If you say your job is a major source of stress, you’re not alone. You can’t keep pulling 10- to 12-hour days and kid yourself by thinking things will slow down soon. Work overload can make even the smartest people underperform.

So, whether you’re working from home or heading into the office on a daily basis, here are seven ways you can start working smarter, not harder.

Plan Ahead

Spending 10 minutes each night mapping out the next day’s “to do” list can save a lot of time.

Do things like:

  • Develop a short list of the most important items you need to accomplish
  • Outline the agenda for a meeting you’re going to lead
  • Jot down the points you want to make during an important call

Working from your list the next day will keep you on schedule and make you more productive at work.


Take your list and put it in order of urgency or importance. This will help you manage workloads and meet deadlines.

Set Time Limits

Instead of sitting down to work on a project and thinking, “I’m staying here until this is done,” try thinking, “I’m going to work on this for two hours.”
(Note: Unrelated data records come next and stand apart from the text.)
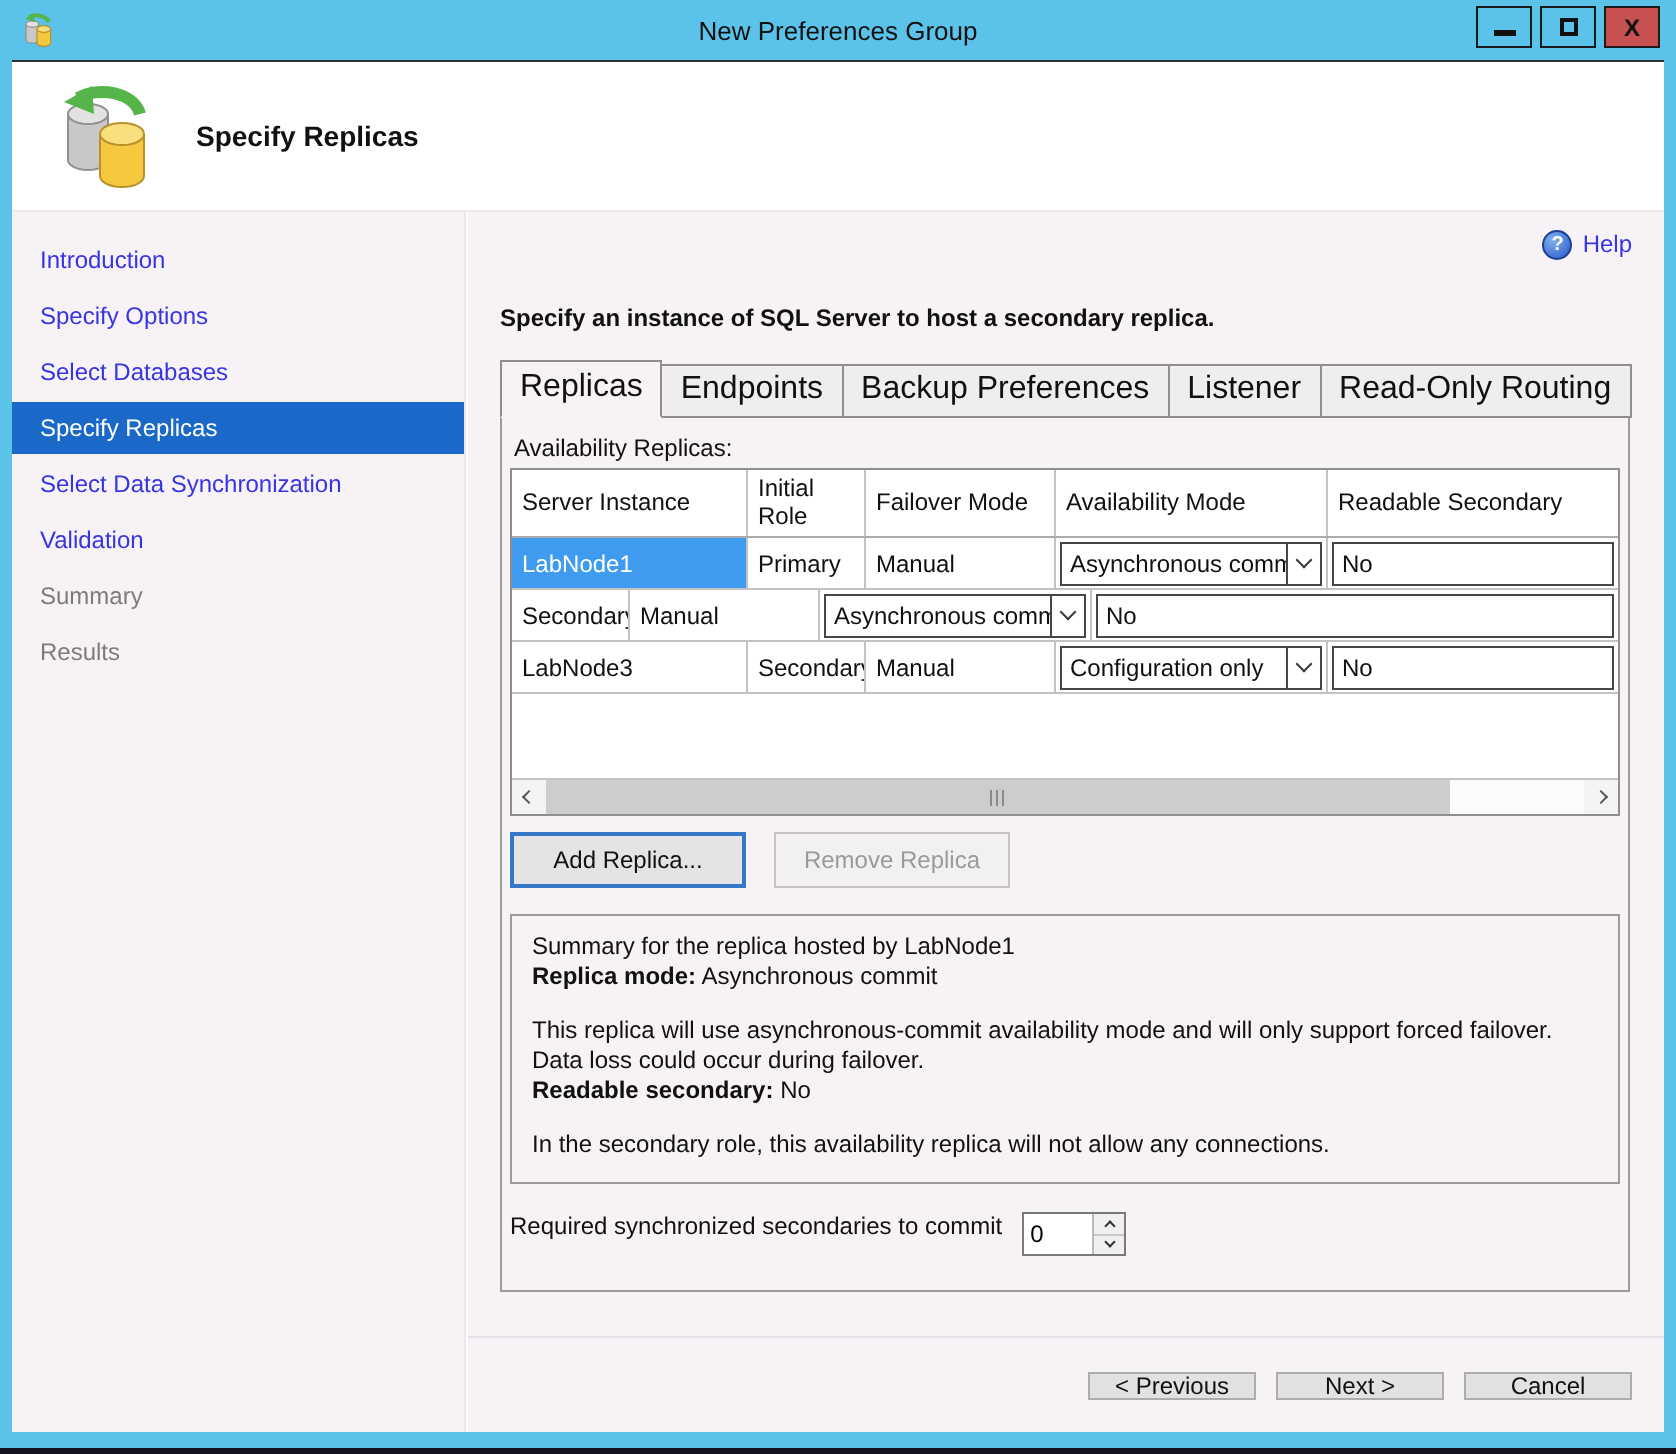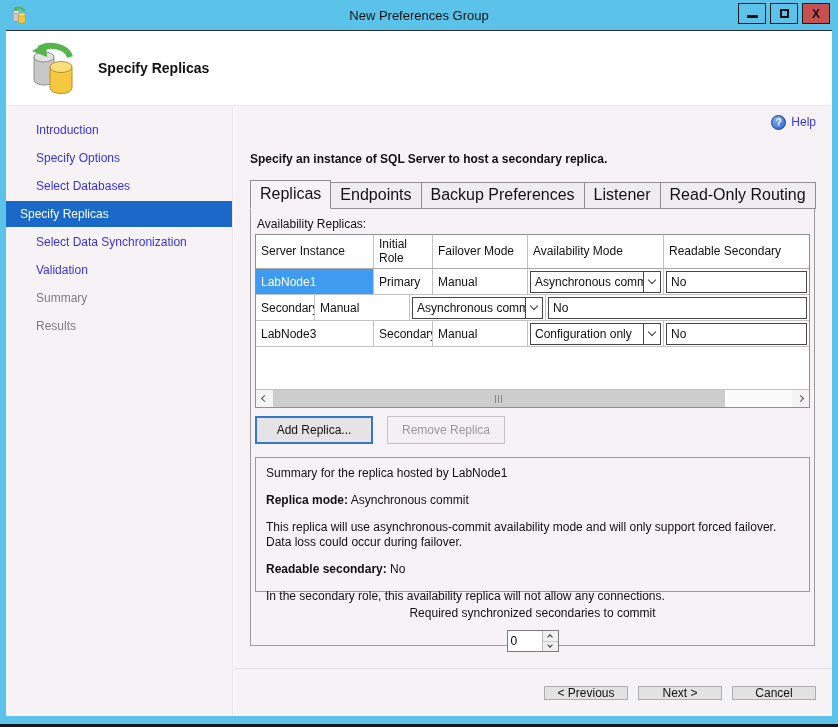"Introduction" .nav { margin-left: 16px -> none }
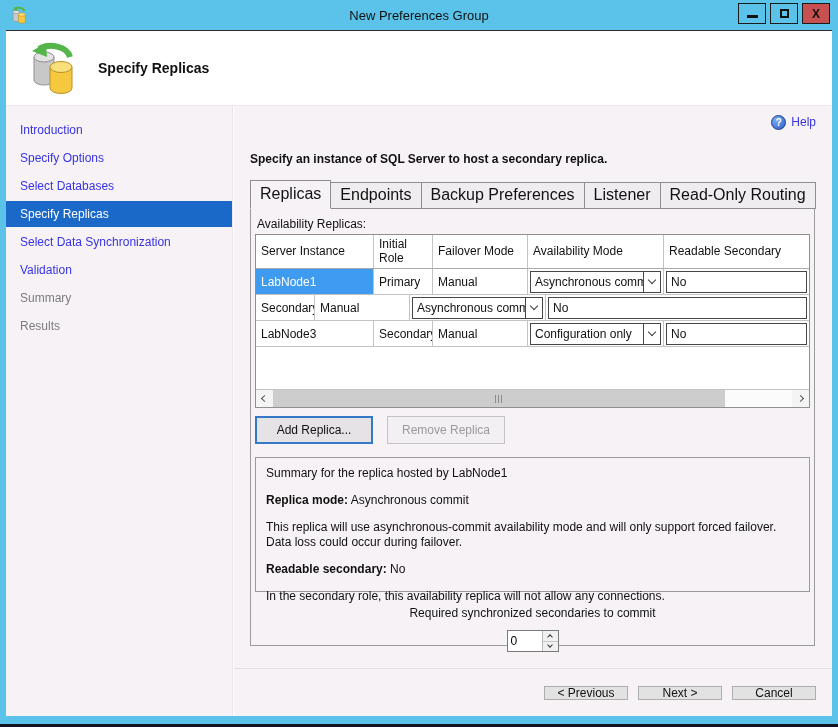"Replica mode: Asynchronous commit" .sumline { margin-top: 12px -> none }
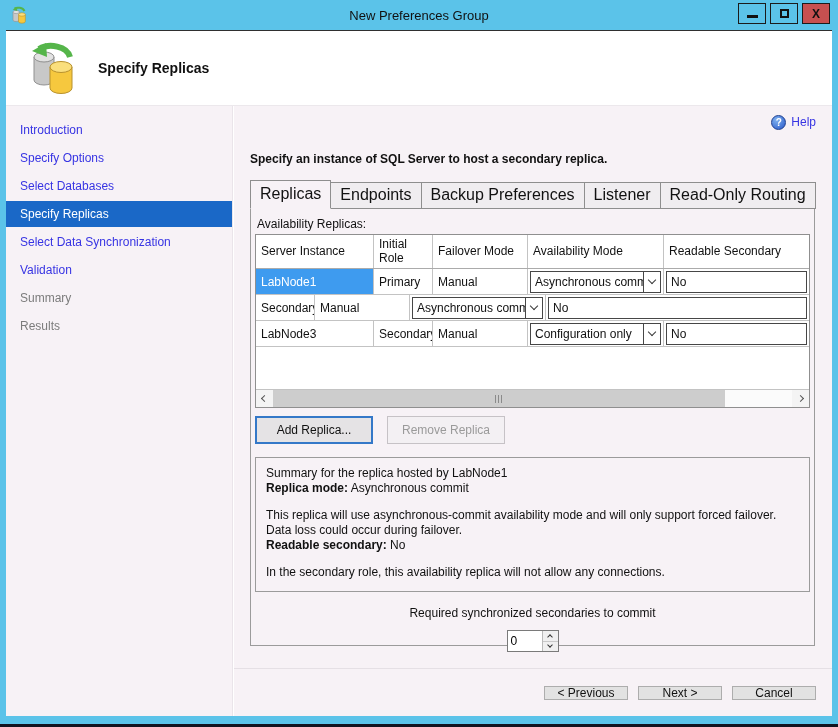"Required synchronized secondaries to" .quorum { align-items: center -> flex-start; flex-direction: column -> none }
Setting time limits forces you to focus and boosts your productivity.

Develop an Email Strategy

Your email should have a workflow. Productivity expert Mike Vardy recommends setting designated times during the day for checking emails — don’t leave it open all day long. It’s part of his three-step approach to managing emails.

Use Your GPS to Delegate

Speaking of delegating, it’s time to get out your GPS. No, not the one you use to navigate, but the one you use to delegate. TimeFinder founder Mitzi Weinman says her GPS stands for Goals, Purpose and Scope. It helps keep you, and the person you’re delegating to, on track. For example:

  • Goal — ask yourself, “What will my work look like when it’s done?”
  • Purpose — understand the “why” of the project to get buy-in and explain how your work fits into the bigger picture
  • Scope — provide deadlines, format, audience, budget, resources and your involvement

Delegating gets things off your plate and allows you to pay attention to details on other projects.

Set Attainable Goals

If a basketball team is down 20 points at halftime, until they invent the 20-point shot, they’re not going to make it up all at once. Same thing goes for the things you’re trying to get done.

Just like the basketball team should focus on cutting the lead to 10 by the start of the fourth quarter, say to yourself, “I want to have the first three slides for my PowerPoint done by Monday.”

You’ll manage your time better, stay on task and deliver faster results. You’ll also get the satisfaction of achieving multiple goals on your way to the ultimate one: completing your task.

Use Your Energy to Your Advantage

If you’re more creative in the morning, that’s when you should do your writing or brainstorming each day.

Save the afternoon for things that don’t need your creative energy like phone calls, interviews and emails.